# Try it
Everything in the entries below must be reproduced exactly, except the images.

########################################

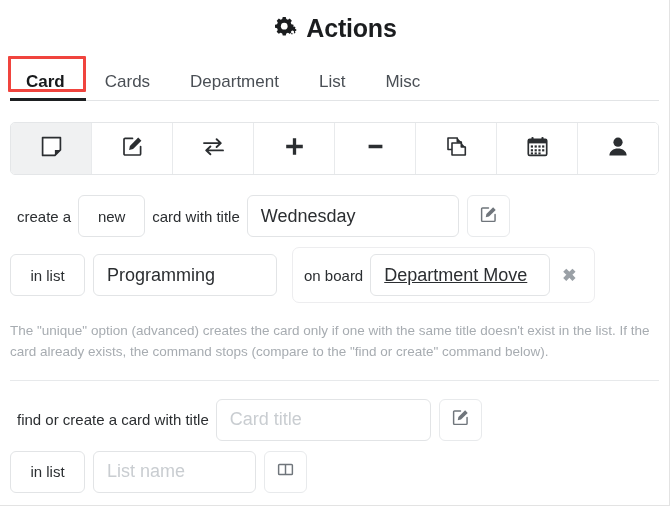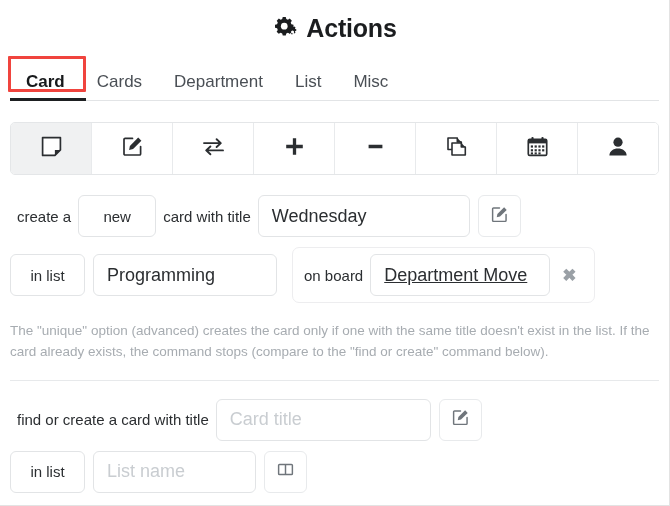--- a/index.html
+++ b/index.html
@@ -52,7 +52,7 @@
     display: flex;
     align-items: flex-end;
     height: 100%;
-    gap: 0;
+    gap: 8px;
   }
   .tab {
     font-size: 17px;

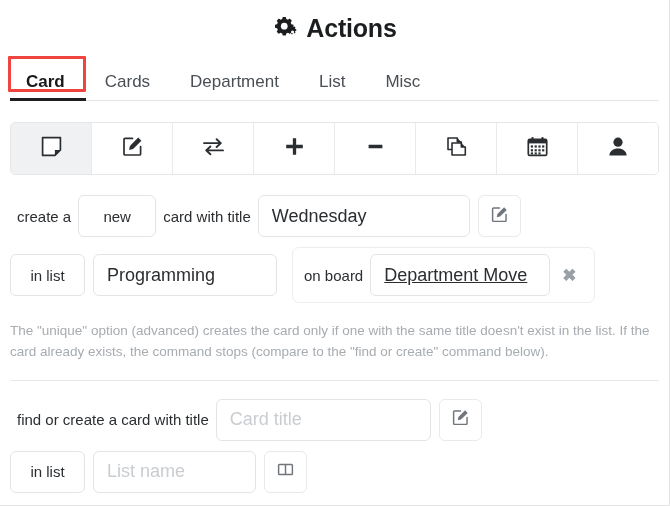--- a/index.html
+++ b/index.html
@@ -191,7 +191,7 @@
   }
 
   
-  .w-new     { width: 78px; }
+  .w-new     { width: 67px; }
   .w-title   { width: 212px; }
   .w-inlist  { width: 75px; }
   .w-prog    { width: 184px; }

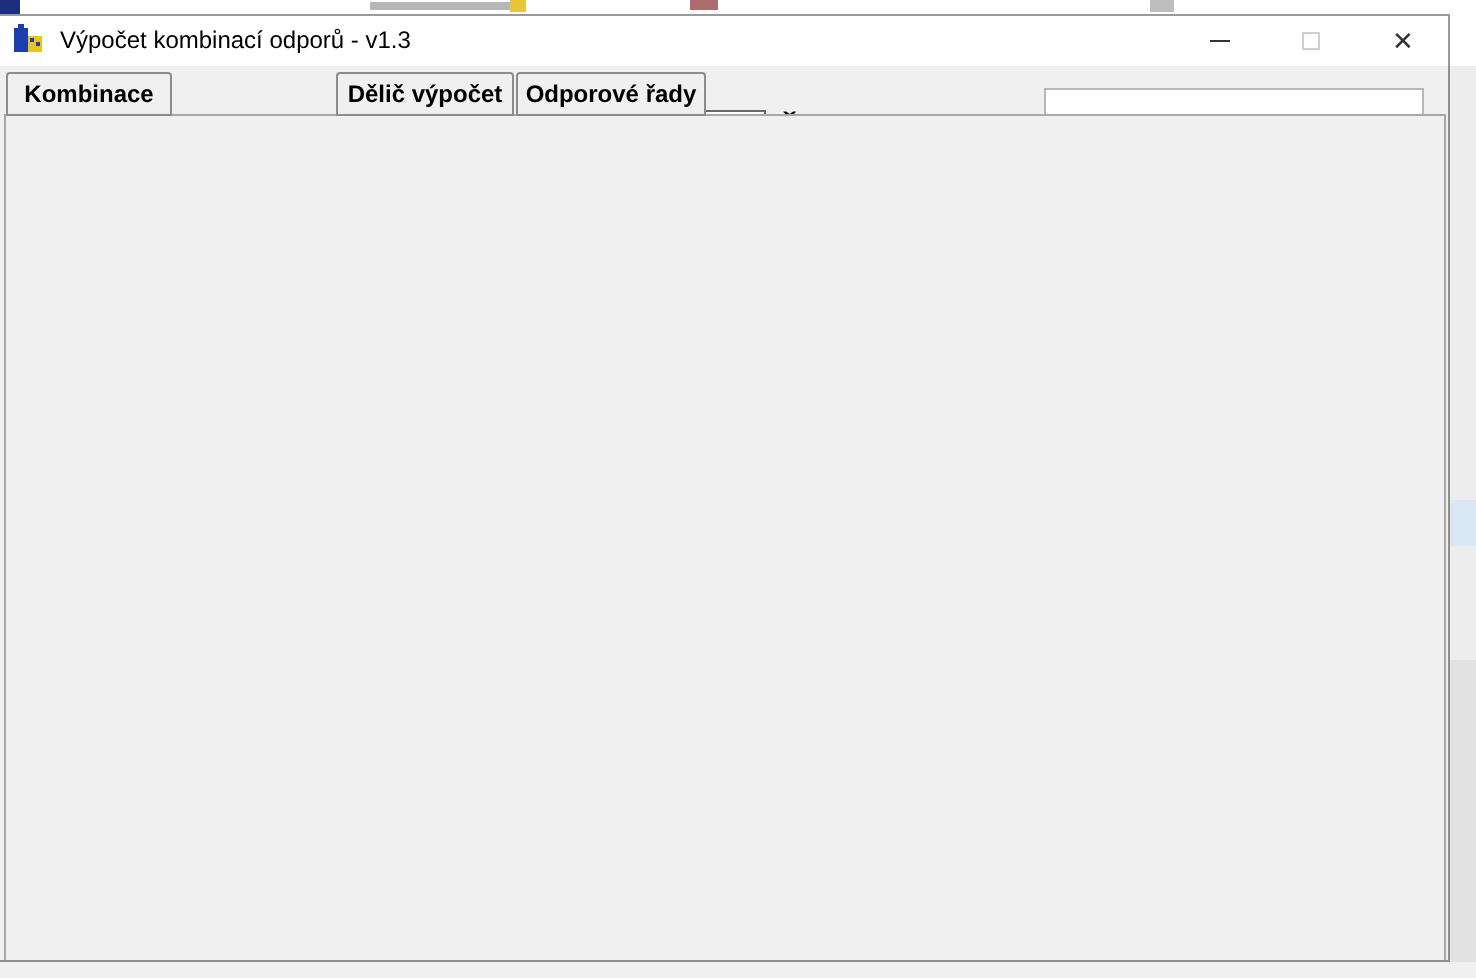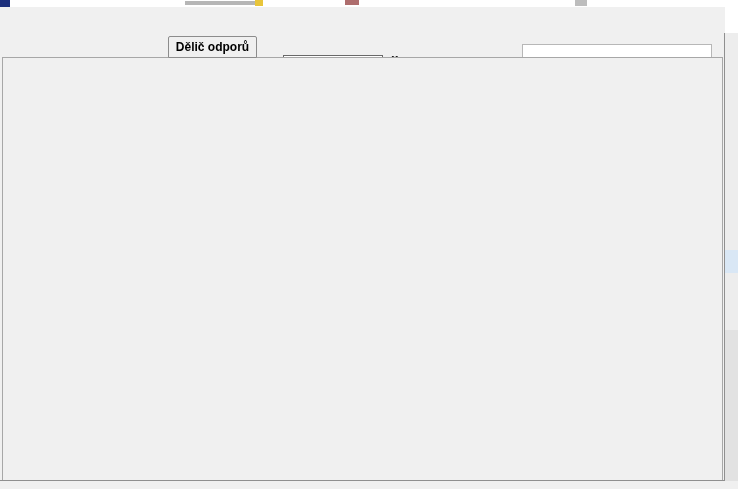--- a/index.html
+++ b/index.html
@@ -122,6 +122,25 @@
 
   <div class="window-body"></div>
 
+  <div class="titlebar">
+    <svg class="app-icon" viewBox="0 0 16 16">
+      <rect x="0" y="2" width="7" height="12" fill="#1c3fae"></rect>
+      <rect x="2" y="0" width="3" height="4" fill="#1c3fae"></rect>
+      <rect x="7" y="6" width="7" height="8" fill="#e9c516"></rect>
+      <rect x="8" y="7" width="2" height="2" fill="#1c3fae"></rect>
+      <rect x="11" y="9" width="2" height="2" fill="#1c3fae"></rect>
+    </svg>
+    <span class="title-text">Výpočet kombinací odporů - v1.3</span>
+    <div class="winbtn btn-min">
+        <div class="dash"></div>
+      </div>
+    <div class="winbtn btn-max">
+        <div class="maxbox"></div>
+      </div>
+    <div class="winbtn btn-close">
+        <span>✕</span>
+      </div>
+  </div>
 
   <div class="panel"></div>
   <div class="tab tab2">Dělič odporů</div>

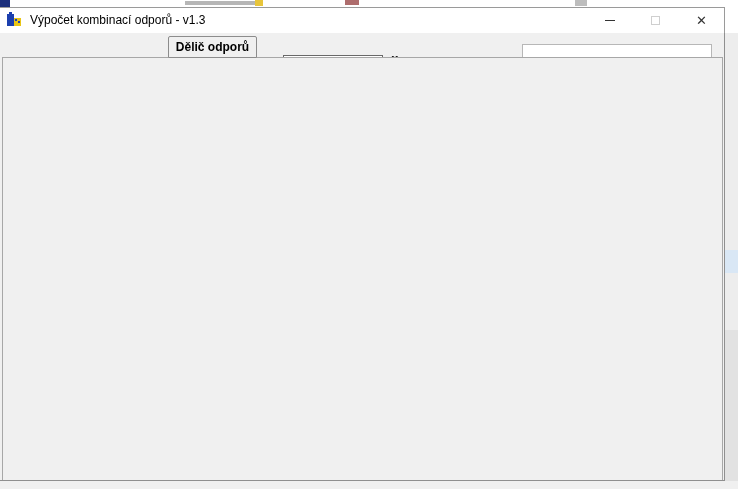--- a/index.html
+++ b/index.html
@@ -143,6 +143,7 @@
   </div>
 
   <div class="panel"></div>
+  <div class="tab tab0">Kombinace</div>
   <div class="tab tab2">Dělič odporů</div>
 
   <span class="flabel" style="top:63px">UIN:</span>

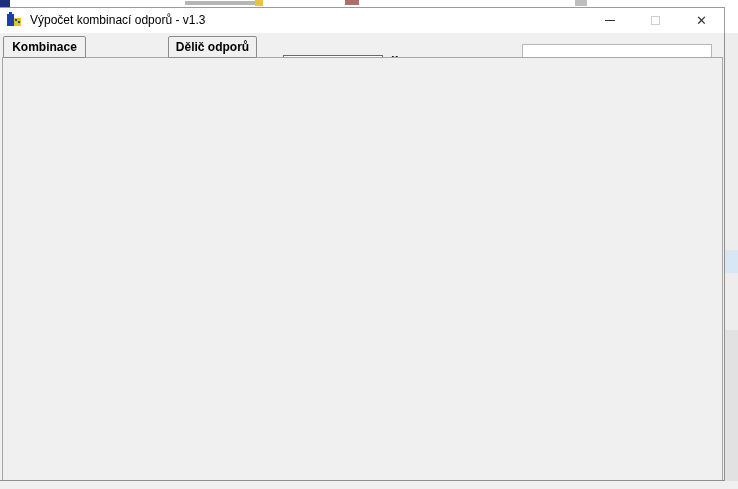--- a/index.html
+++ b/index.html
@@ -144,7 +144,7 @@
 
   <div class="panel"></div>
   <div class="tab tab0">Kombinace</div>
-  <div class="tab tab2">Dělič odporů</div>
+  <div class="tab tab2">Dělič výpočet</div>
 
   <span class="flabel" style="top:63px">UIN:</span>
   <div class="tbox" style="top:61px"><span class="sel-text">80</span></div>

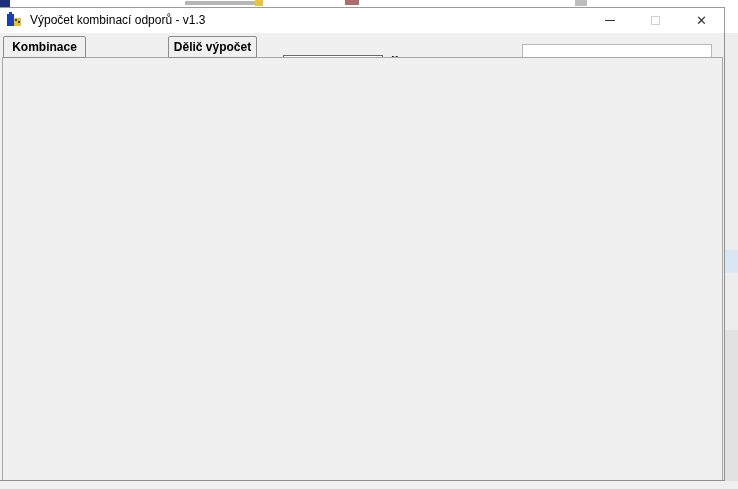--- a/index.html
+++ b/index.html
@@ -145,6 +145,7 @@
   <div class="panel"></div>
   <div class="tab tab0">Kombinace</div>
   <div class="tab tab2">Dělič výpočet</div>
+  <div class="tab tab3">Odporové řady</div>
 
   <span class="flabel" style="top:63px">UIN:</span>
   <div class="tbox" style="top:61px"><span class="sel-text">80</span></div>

########################################

# Solution below
--- a/index.html
+++ b/index.html
@@ -52,7 +52,7 @@
     display: flex;
     align-items: flex-end;
     height: 100%;
-    gap: 0;
+    gap: 8px;
   }
   .tab {
     font-size: 17px;

--- a/index.html
+++ b/index.html
@@ -191,7 +191,7 @@
   }
 
   
-  .w-new     { width: 78px; }
+  .w-new     { width: 67px; }
   .w-title   { width: 212px; }
   .w-inlist  { width: 75px; }
   .w-prog    { width: 184px; }

--- a/index.html
+++ b/index.html
@@ -122,6 +122,25 @@
 
   <div class="window-body"></div>
 
+  <div class="titlebar">
+    <svg class="app-icon" viewBox="0 0 16 16">
+      <rect x="0" y="2" width="7" height="12" fill="#1c3fae"></rect>
+      <rect x="2" y="0" width="3" height="4" fill="#1c3fae"></rect>
+      <rect x="7" y="6" width="7" height="8" fill="#e9c516"></rect>
+      <rect x="8" y="7" width="2" height="2" fill="#1c3fae"></rect>
+      <rect x="11" y="9" width="2" height="2" fill="#1c3fae"></rect>
+    </svg>
+    <span class="title-text">Výpočet kombinací odporů - v1.3</span>
+    <div class="winbtn btn-min">
+        <div class="dash"></div>
+      </div>
+    <div class="winbtn btn-max">
+        <div class="maxbox"></div>
+      </div>
+    <div class="winbtn btn-close">
+        <span>✕</span>
+      </div>
+  </div>
 
   <div class="panel"></div>
   <div class="tab tab2">Dělič odporů</div>

--- a/index.html
+++ b/index.html
@@ -143,6 +143,7 @@
   </div>
 
   <div class="panel"></div>
+  <div class="tab tab0">Kombinace</div>
   <div class="tab tab2">Dělič odporů</div>
 
   <span class="flabel" style="top:63px">UIN:</span>

--- a/index.html
+++ b/index.html
@@ -144,7 +144,7 @@
 
   <div class="panel"></div>
   <div class="tab tab0">Kombinace</div>
-  <div class="tab tab2">Dělič odporů</div>
+  <div class="tab tab2">Dělič výpočet</div>
 
   <span class="flabel" style="top:63px">UIN:</span>
   <div class="tbox" style="top:61px"><span class="sel-text">80</span></div>

--- a/index.html
+++ b/index.html
@@ -145,6 +145,7 @@
   <div class="panel"></div>
   <div class="tab tab0">Kombinace</div>
   <div class="tab tab2">Dělič výpočet</div>
+  <div class="tab tab3">Odporové řady</div>
 
   <span class="flabel" style="top:63px">UIN:</span>
   <div class="tbox" style="top:61px"><span class="sel-text">80</span></div>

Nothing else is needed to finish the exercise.